**Work to be completed**
Please give back the listing below word for word, without the images.
☆ ☆ ☆
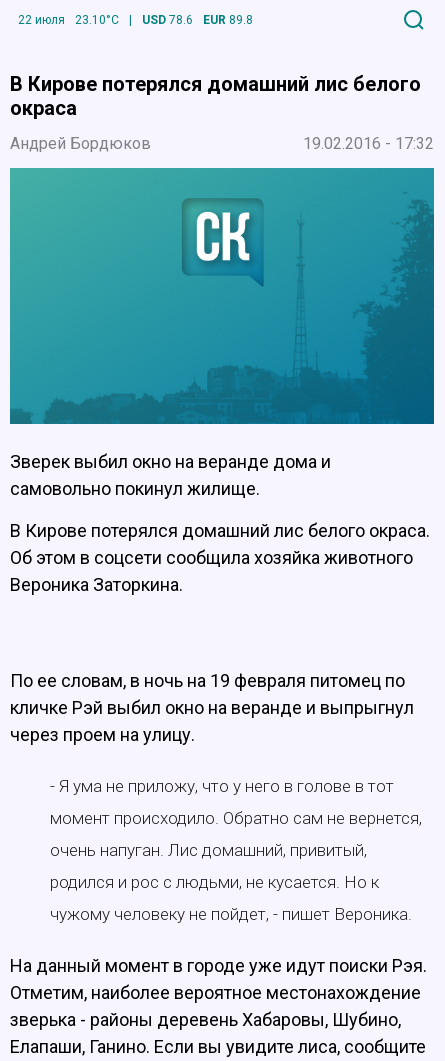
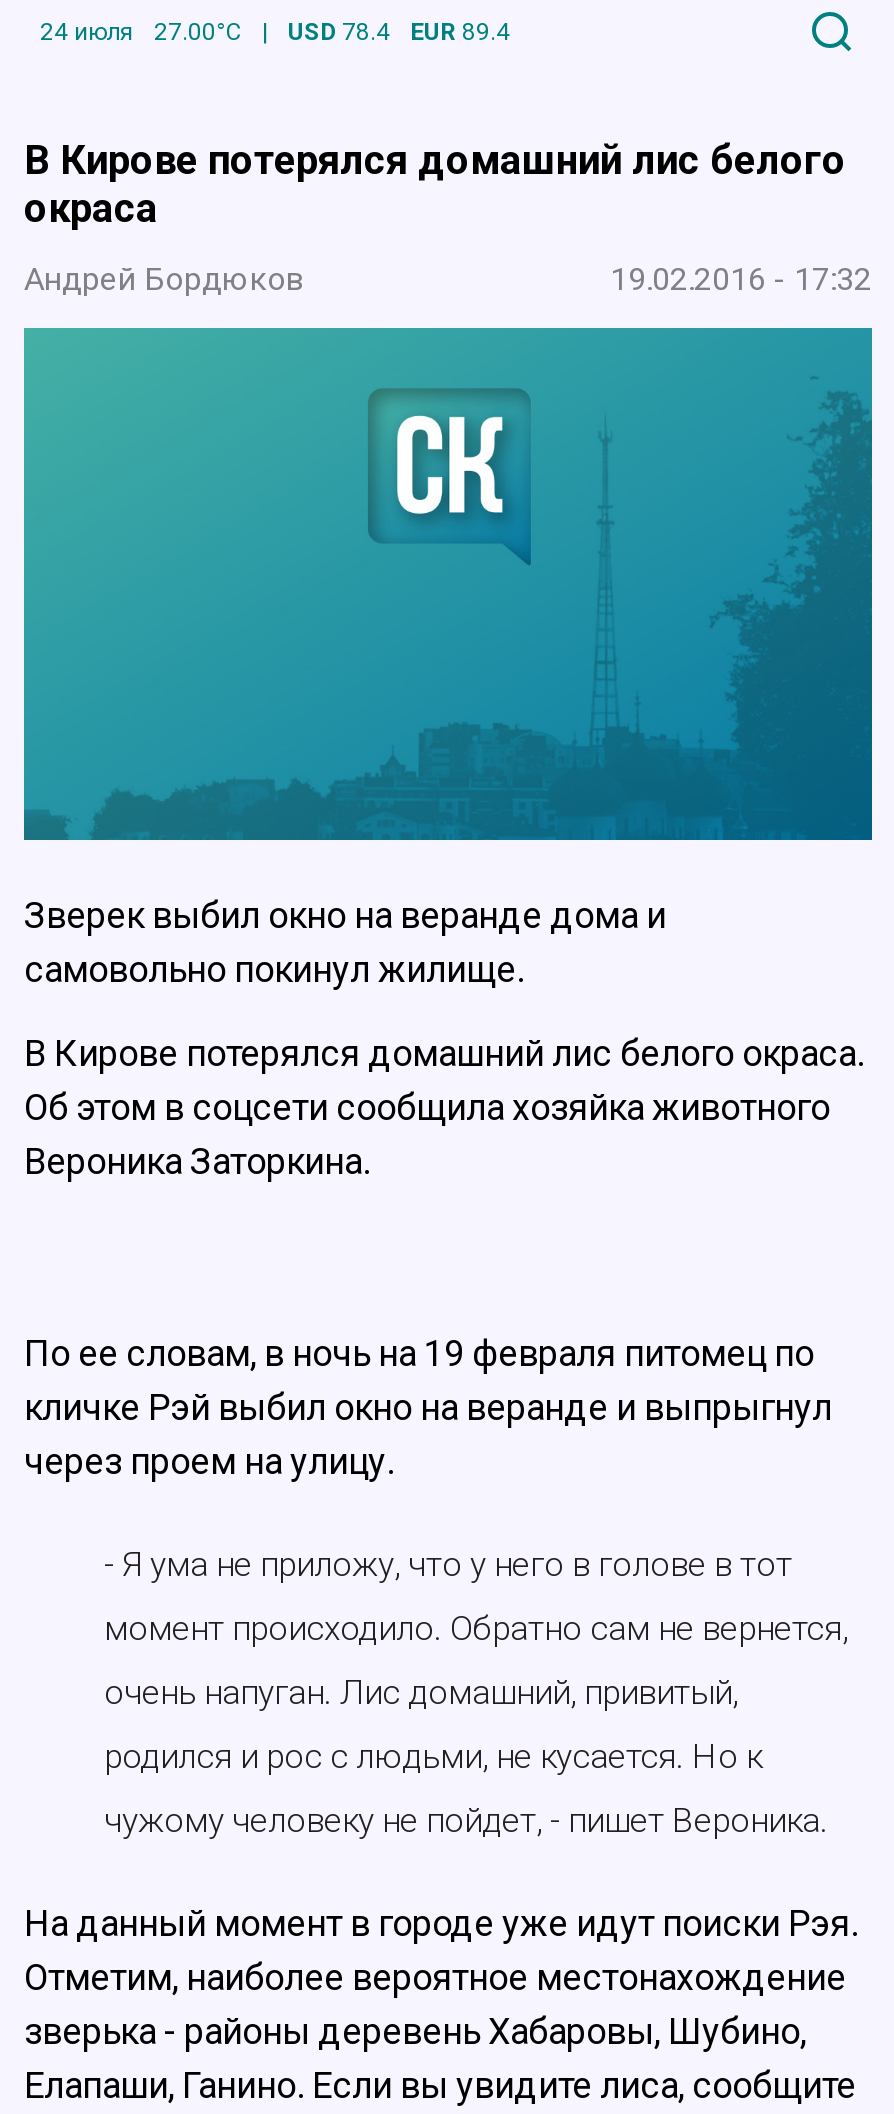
- 22 июля
- 23.10°C
+ 24 июля
+ 27.00°C

- USD 78.6
+ USD 78.4

- EUR 89.8
+ EUR 89.4
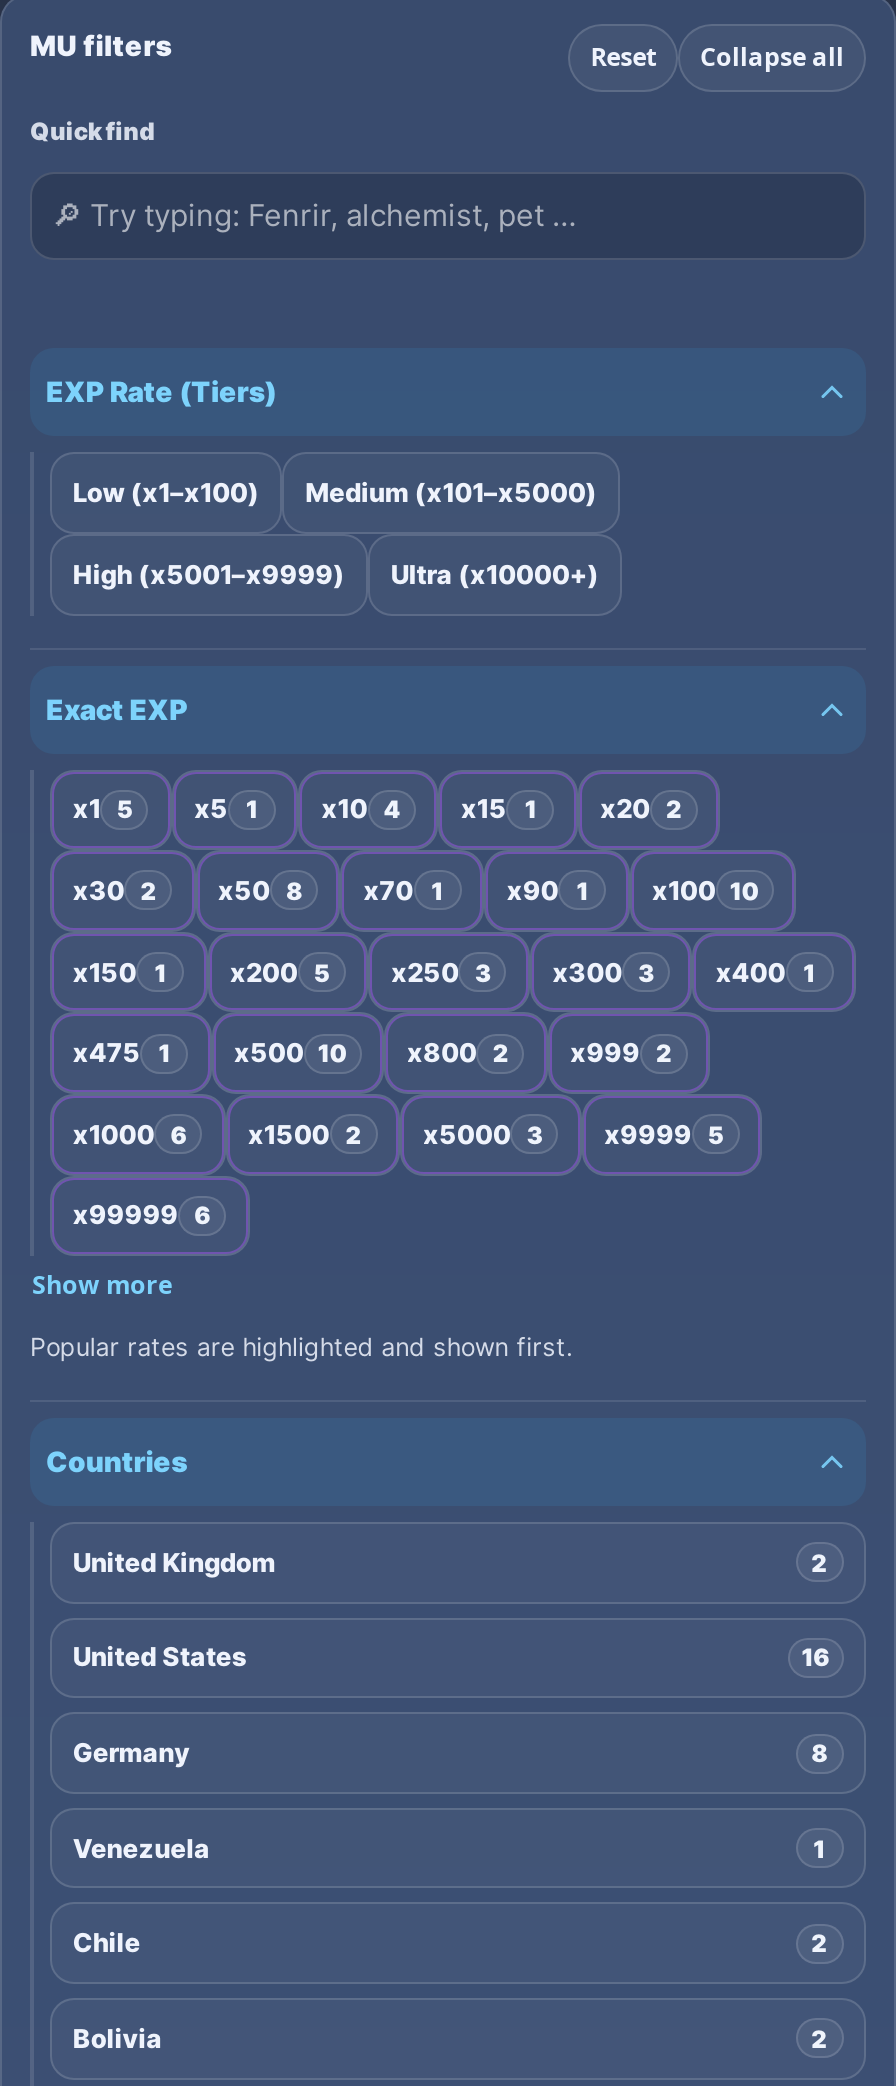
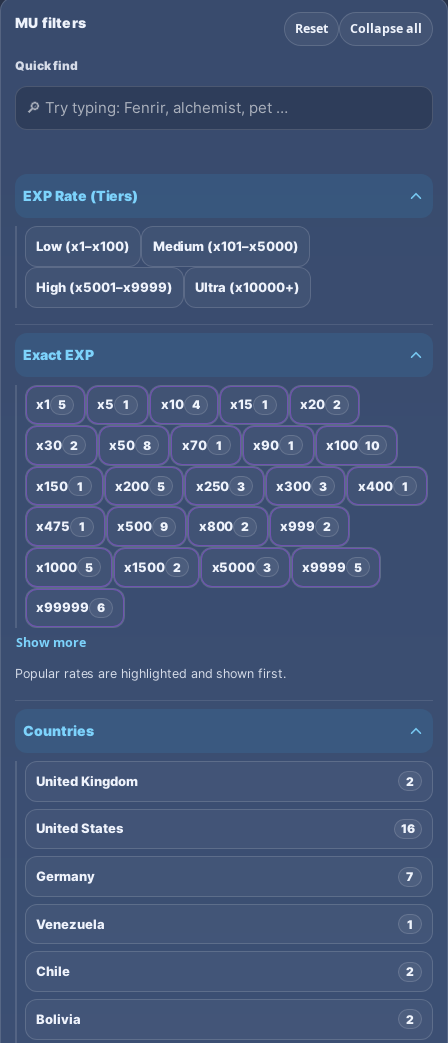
- x500 10 x800 2 x999 2
+ x500 9 x800 2 x999 2

- x1000 6 x1500 2 x5000 3 x9999 5
+ x1000 5 x1500 2 x5000 3 x9999 5

- 8
+ 7
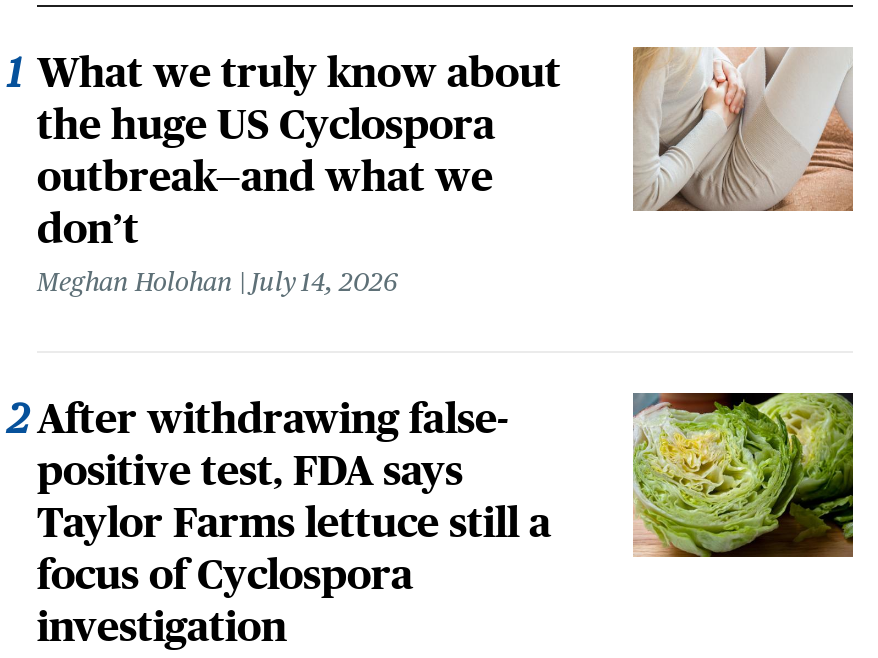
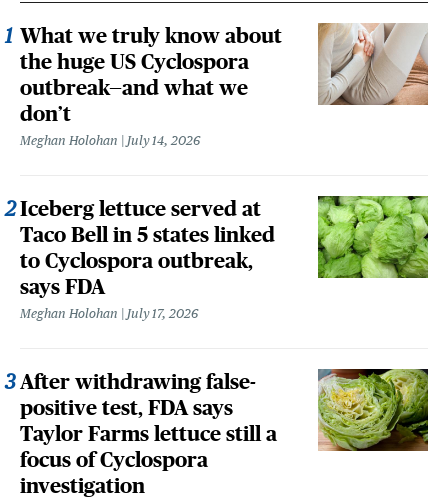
+ Iceberg lettuce served at
+ Taco Bell in 5 states linked
+ to Cyclospora outbreak,
+ says FDA
+ Meghan Holohan July 17, 2026

+ [image]
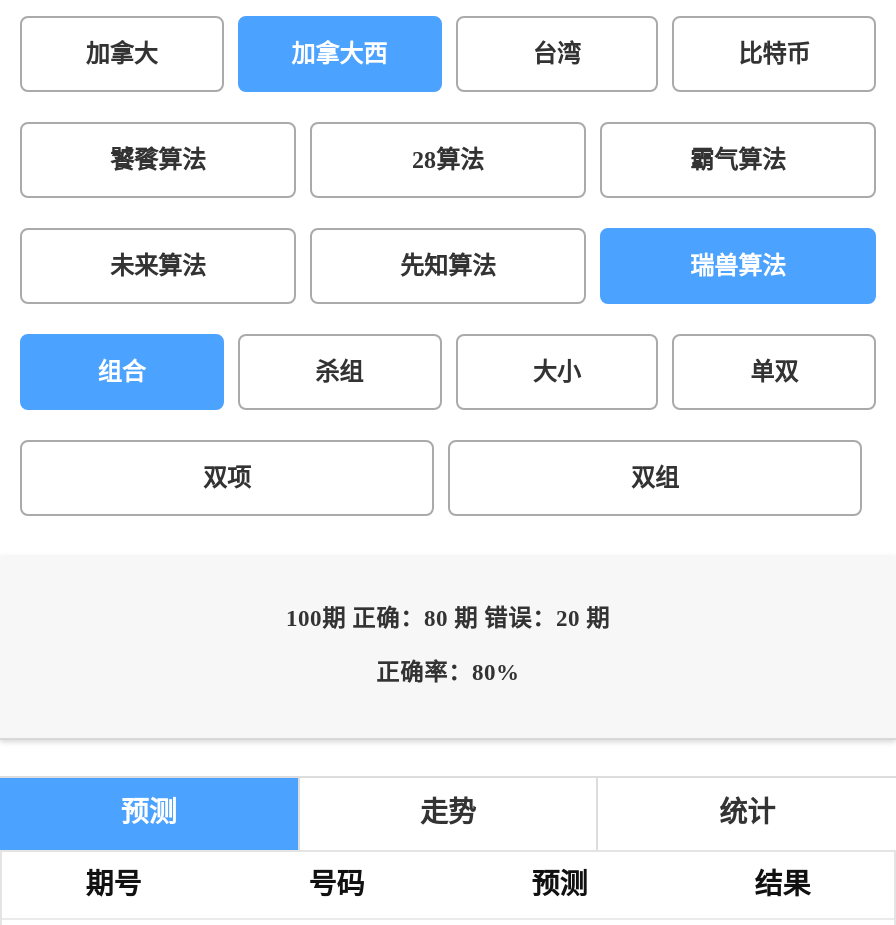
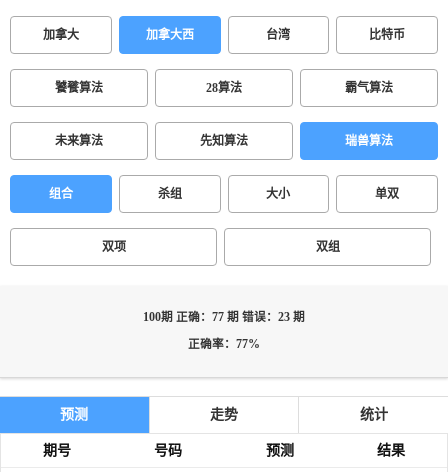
- 100期 正确：80 期 错误：20 期
+ 100期 正确：77 期 错误：23 期

- 正确率：80%
+ 正确率：77%
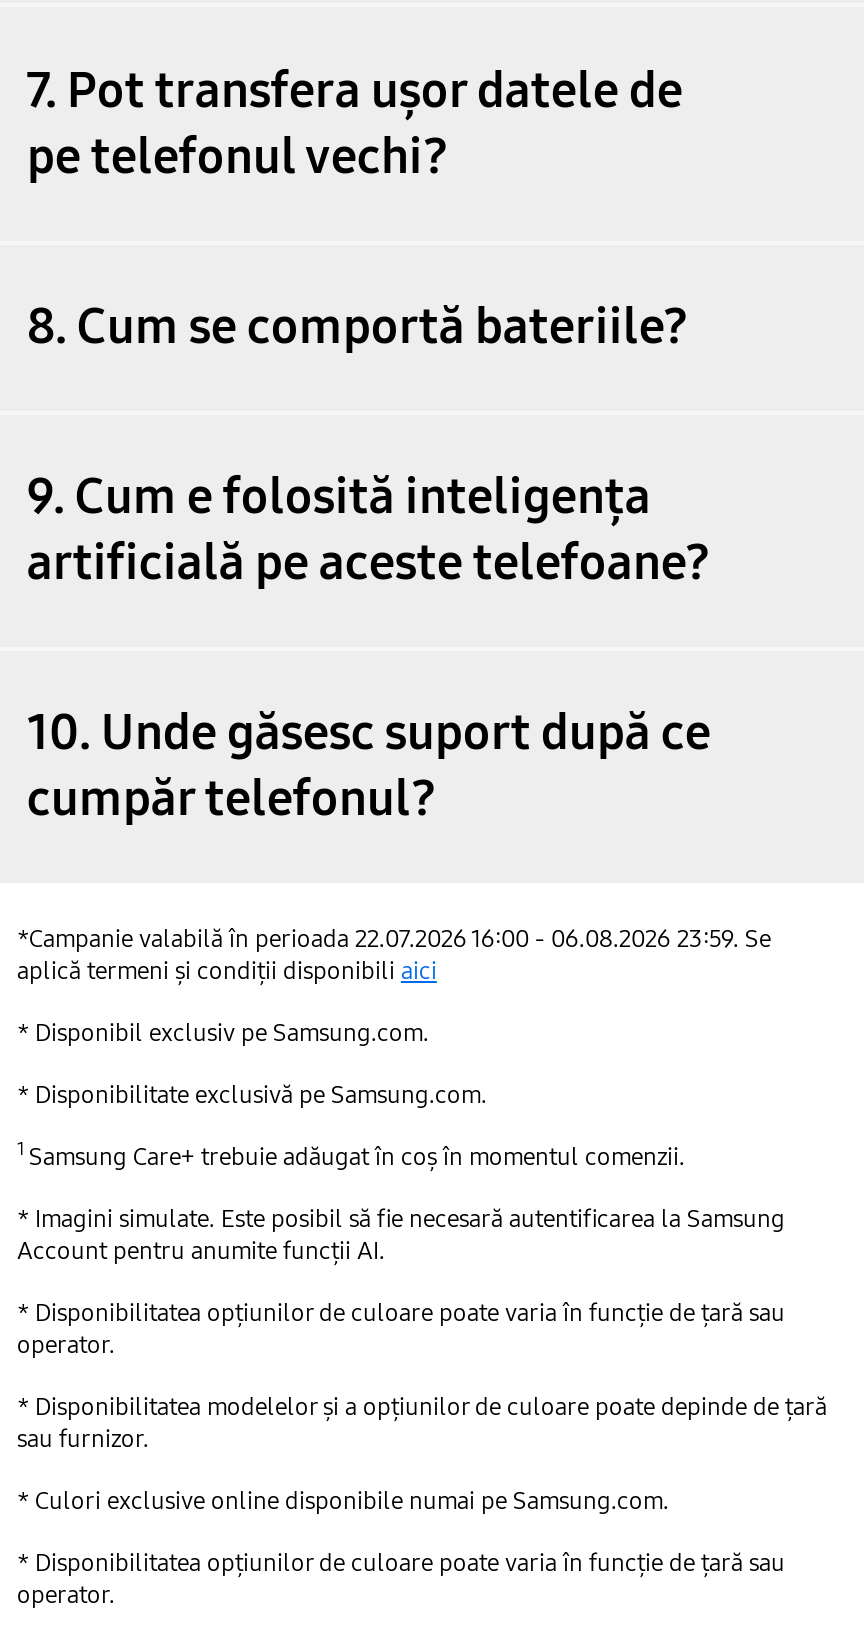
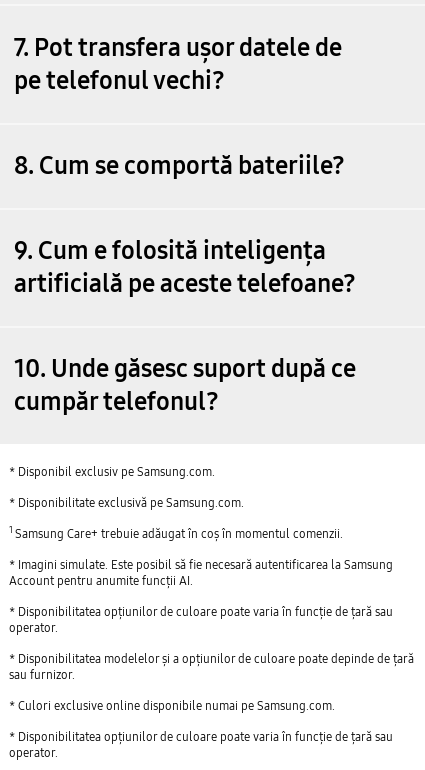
- *Campanie valabilă în perioada 22.07.2026 16:00 - 06.08.2026 23:59. Se
- aplică termeni și condiții disponibili aici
☆ ☆ ☆
**Task response**
- 22 июля
- 23.10°C
+ 24 июля
+ 27.00°C

- USD 78.6
+ USD 78.4

- EUR 89.8
+ EUR 89.4
- x500 10 x800 2 x999 2
+ x500 9 x800 2 x999 2

- x1000 6 x1500 2 x5000 3 x9999 5
+ x1000 5 x1500 2 x5000 3 x9999 5

- 8
+ 7
+ Iceberg lettuce served at
+ Taco Bell in 5 states linked
+ to Cyclospora outbreak,
+ says FDA
+ Meghan Holohan July 17, 2026

+ [image]
- 100期 正确：80 期 错误：20 期
+ 100期 正确：77 期 错误：23 期

- 正确率：80%
+ 正确率：77%
- *Campanie valabilă în perioada 22.07.2026 16:00 - 06.08.2026 23:59. Se
- aplică termeni și condiții disponibili aici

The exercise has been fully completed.